You don’t need be money twins about financial matters, just hold similar core values. If the relationship with money varies dramatically from your beau’s, you can rest assured conflict will eventually tarnish the bliss.

You may scoff at these overtures; some may appear radical. However, before the rings, discuss the strings. Money strings are the beginning of good or bad threads you’re going to bring to a marriage tapestry.

Here are a few money smart steps to consider:

1). In Lieu of a Wedding Throw a Debt-Relief Gathering – How romantic to slay one of the financial beasts of a successful long-term commitment. Forgo a wedding reception – throw a party for a quarter of the expense. On average U.S. couples spend more than $25,000 on a wedding. If you’re saddled with revolving debt like auto loans and credit cards, then it may be best to use gifts to pay them off or pay down debt dramatically. Throw a nifty party and focus monetary gifts on debt.

Create a written promise to each other that out-of-control debt monsters shall never arise from the dead.

debt monster

2). Create a Personalized Series of Make-or-Break Rules – If you’re serious, well then either the matrimony activities continue, are postponed or cease entirely based on jointly-held money rules.

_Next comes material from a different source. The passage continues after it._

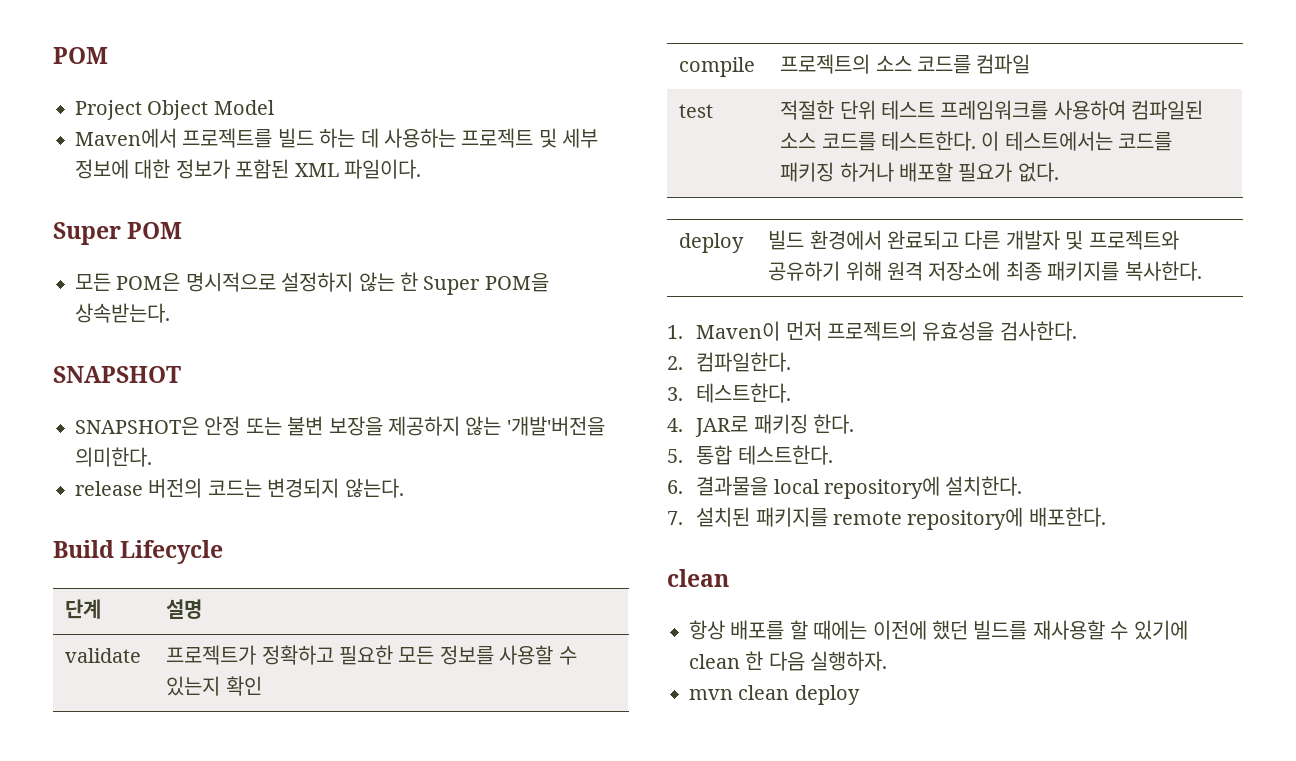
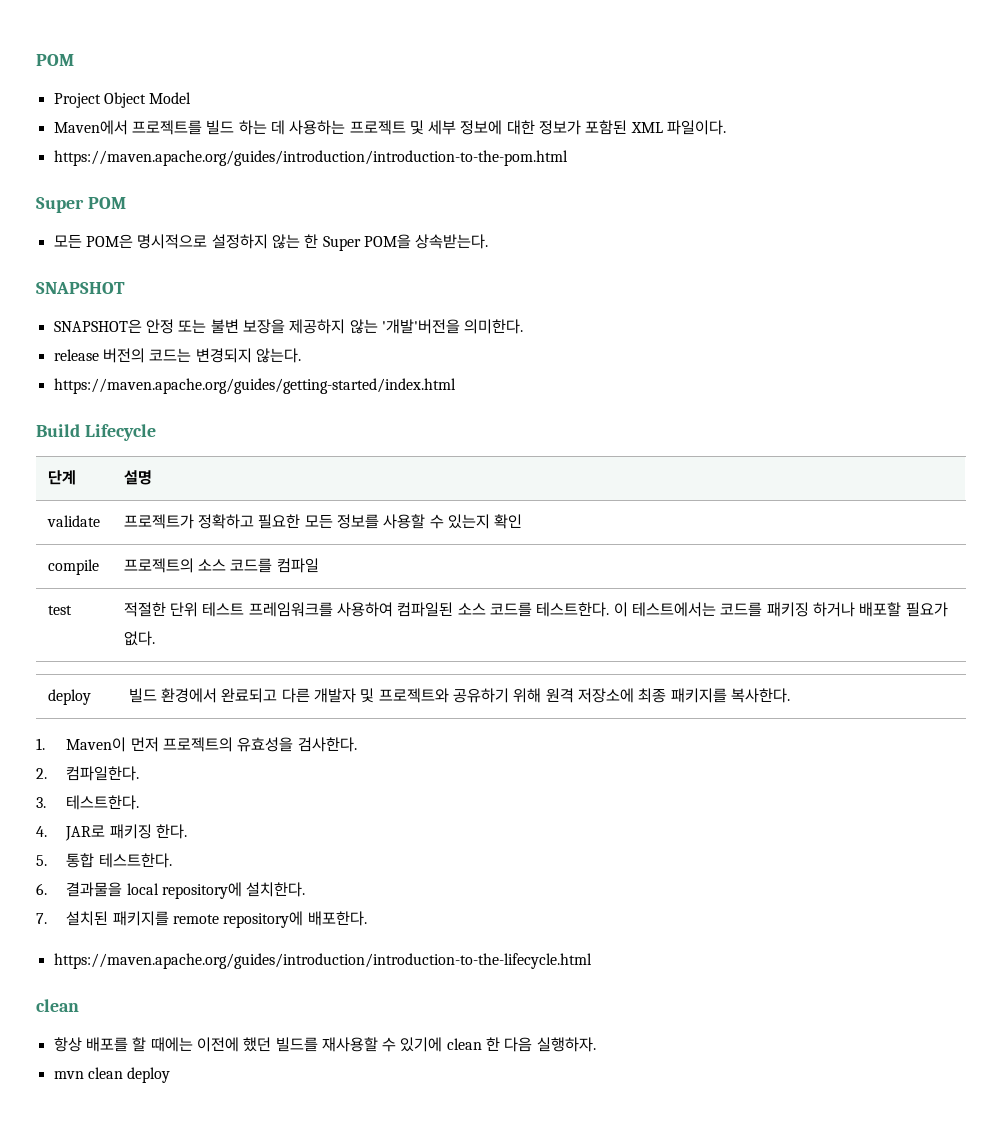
+ https://maven.apache.org/guides/introduction/introduction-to-the-pom.html
+ https://maven.apache.org/guides/getting-started/index.html
+ https://maven.apache.org/guides/introduction/introduction-to-the-lifecycle.html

Be specific when you create them. Here are examples:

If our individual credit scores are less than 700 (based on Fair Isaacs) then marriage needs to be postponed until scores are at least at or above the national average of 723. Marginal credit scores can mean more interest paid on loans including mortgage alternatives. Examine and follow steps to increase your scores on www.myfico.com and re-visit this commitment in six months.

I shall provide proof of my good money habits before the marriage commitment is made. Get ready for money vulnerability – break out your budget history, open the Quicken, outwardly show that you’re taking health care insurance and disability coverage at work. Divulge your liabilities (of the financial kind). Too much debt, lack of insurance and absence of discipline may encourage you to reconsider a marriage at this time.

If individual monthly debts are greater than 25% of our gross monthly incomes, then marriage needs to be postponed until debts fall below set thresholds. I know. I’m taking all the heart out of this, and that’s exactly the point.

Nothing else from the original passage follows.